DDP Incoterm 2020: Pflichten, Zoll & Risiken
Fachlich geprüft: August 2026
DDP – Delivered Duty Paid ist eine Incoterms®-2020-Klausel mit sehr weitgehenden Verkäuferpflichten. Der Verkäufer trägt Kosten und Risiken bis die Ware am benannten Bestimmungsort auf dem ankommenden Transportmittel entladebereit zur Verfügung steht und erledigt grundsätzlich Aus- und Einfuhrformalitäten einschließlich Abgaben.
Pflichten im Überblick
| Verkäufer | Käufer |
|---|---|
| Ware/Handelsrechnung bereitstellen | Preis zahlen |
| Verpackung und Exportabfertigung | bei Einfuhrinformationen unterstützen |
| Beförderung bis benannter Ort | Ware übernehmen und entladen |
| Einfuhrabfertigung, Zoll/Steuern soweit geschuldet | Folgekosten nach Bereitstellung tragen |
Warum DDP riskant sein kann
- Verkäufer kann im Zielland nicht als Importeur auftreten,
- lokale Steuerregistrierung oder Fiskalvertretung nötig,
- Einfuhrumsatzsteuer ist eventuell nicht abzugsfähig,
- Käufer muss Vollmachten/Daten liefern, obwohl Verkäufer verantwortlich bleibt,
- unvorhersehbare Lager-, Prüf- oder Demurragekosten,
- Produktzulassung und Importpflichten werden übersehen.
Benannten Ort präzisieren
„DDP Paris“ ist zu ungenau.

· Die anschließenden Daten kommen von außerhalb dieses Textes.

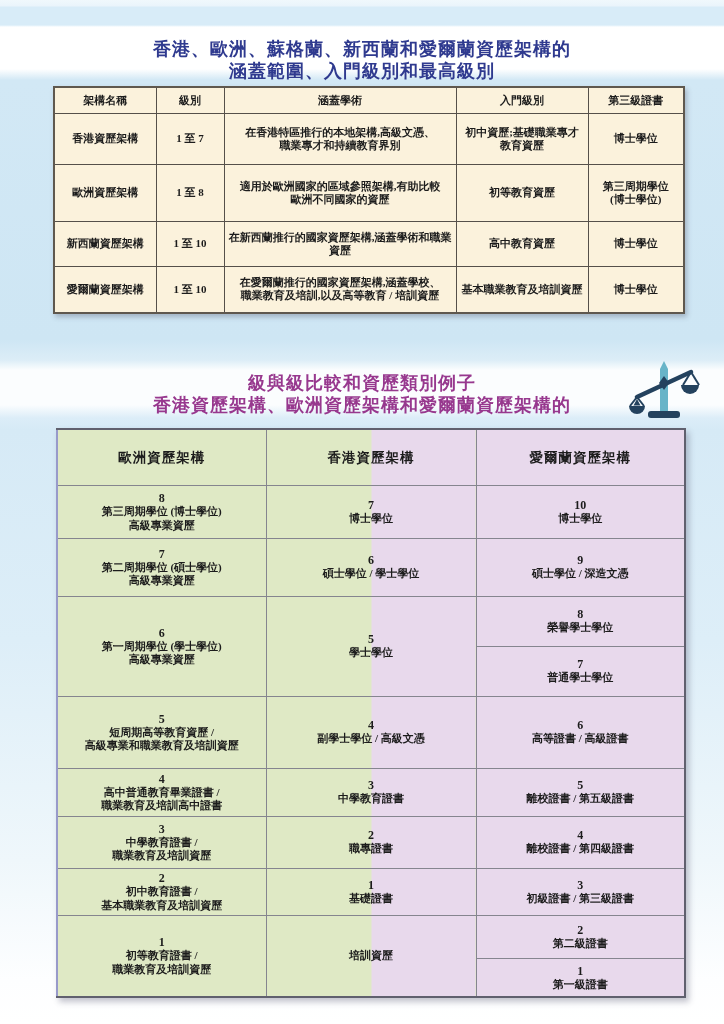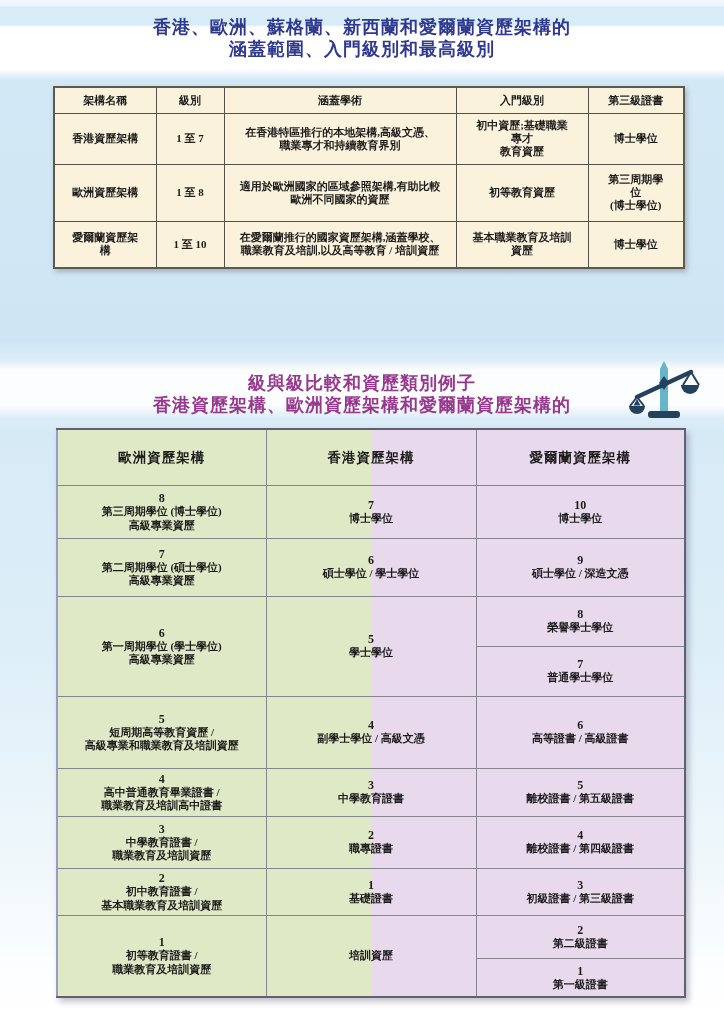--- a/index.html
+++ b/index.html
@@ -9,27 +9,27 @@
     font-family:"Liberation Serif","DejaVu Serif",serif;
     font-weight:bold;color:#1c1c1c;
     background:linear-gradient(to bottom,
       #f0f8fc 0px,#eaf4fb 6px,#d8ecf8 7px,#d8ecf8 25px,
       #ffffff 27px,#ffffff 69px,#d2e8f5 80px,#cee6f4 340px,
       #dcedf7 360px,#fbfdfe 370px,#fbfdfe 405px,#dcedf8 418px,
       #d6eaf6 430px,#ddeef8 640px,#eff7fb 860px,#fdfeff 980px,#ffffff 1024px);
   }
   .title{position:absolute;left:0;width:724px;text-align:center;
     font-size:18px;line-height:22px;letter-spacing:1px;}
-  .title-1{top:16px;color:#2f3a8f;}
+  .title-1{top:38px;color:#2f3a8f;}
   .title-2{top:372px;color:#97388e;}
   table{border-collapse:collapse;position:absolute;table-layout:fixed;}
   td,th{text-align:center;vertical-align:middle;overflow:hidden;}
   .tab1{left:53px;top:86px;width:630px;background:#fbf2dc;
     border:2px solid #5f584e;box-shadow:2px 3px 5px rgba(60,60,80,.30);}
-  .tab1 th,.tab1 td{border:1px solid #55504a;font-size:11px;line-height:13px;padding:1px 15px;}
+  .tab1 th,.tab1 td{border:1px solid #55504a;font-size:11px;line-height:13px;padding:1px 4px;}
   .tab2{left:56px;top:428px;width:628px;
     border:2px solid #60606e;border-left-color:#989aca;
     box-shadow:3px 4px 6px rgba(60,60,90,.30);}
   .tab2 th,.tab2 td{border:1px solid #85858f;font-size:11px;line-height:13.5px;padding:2px 2px;}
   .tab2 th{font-size:13.5px;letter-spacing:1px;}
   .bg-green{background:#dfe9c5;}
   .bg-purple{background:#e8d9ec;}
   .bg-split{background:linear-gradient(90deg,#dfe9c5 50%,#e8d9ec 50%);}
   .num{font-size:12px;line-height:14px;}
   .ln{font-size:11px;line-height:13.5px;}
@@ -87,20 +87,36 @@
           </td>
       <td>
             <div class="ln">初等教育資歷</div>
             <div class="ln"></div>
           </td>
       <td>
             <div class="ln">第三周期學位</div>
             <div class="ln">(博士學位)</div>
           </td>
     </tr>
+    <tr style="height:45px">
+      <td>新西蘭資歷架構</td>
+      <td>1 至 10</td>
+      <td>
+            <div class="ln">在新西蘭推行的國家資歷架構,涵蓋學術和職業資歷</div>
+            <div class="ln"></div>
+          </td>
+      <td>
+            <div class="ln">高中教育資歷</div>
+            <div class="ln"></div>
+          </td>
+      <td>
+            <div class="ln">博士學位</div>
+            <div class="ln"></div>
+          </td>
+    </tr>
     <tr style="height:47px">
       <td>愛爾蘭資歷架構</td>
       <td>1 至 10</td>
       <td>
             <div class="ln">在愛爾蘭推行的國家資歷架構,涵蓋學校、</div>
             <div class="ln">職業教育及培訓,以及高等教育 / 培訓資歷</div>
           </td>
       <td>
             <div class="ln">基本職業教育及培訓資歷</div>
             <div class="ln"></div>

Besser: „DDP, Werkstor 2, Rampe 7, 10 Rue X, 75000 Paris, Incoterms® 2020“. Der Ort bestimmt Kosten- und Gefahrenübergang; Zufahrt und Zeitfenster bleiben operativ zu regeln.
Alternativen
Kann der Verkäufer nicht rechtskonform importieren, ist DAP häufig geeigneter: Verkäufer liefert bis zum Ort, Käufer erledigt Einfuhr. DPU umfasst zusätzlich Entladung. Welche Klausel passt, hängt von Zoll-/Steuerfähigkeit und Geschäftsmodell ab.
Praxisbeispiel
Ein deutscher Verkäufer liefert DDP in die USA, hat dort aber keine Importeurstruktur. Der Carrier kann ihn nicht automatisch zum Importer of Record machen. Vor Vertrag muss geklärt werden, wer importiert, Abgaben zahlt, Steuer zurückfordert und Produkterfordernisse erfüllt; sonst ist DDP praktisch nicht ausführbar.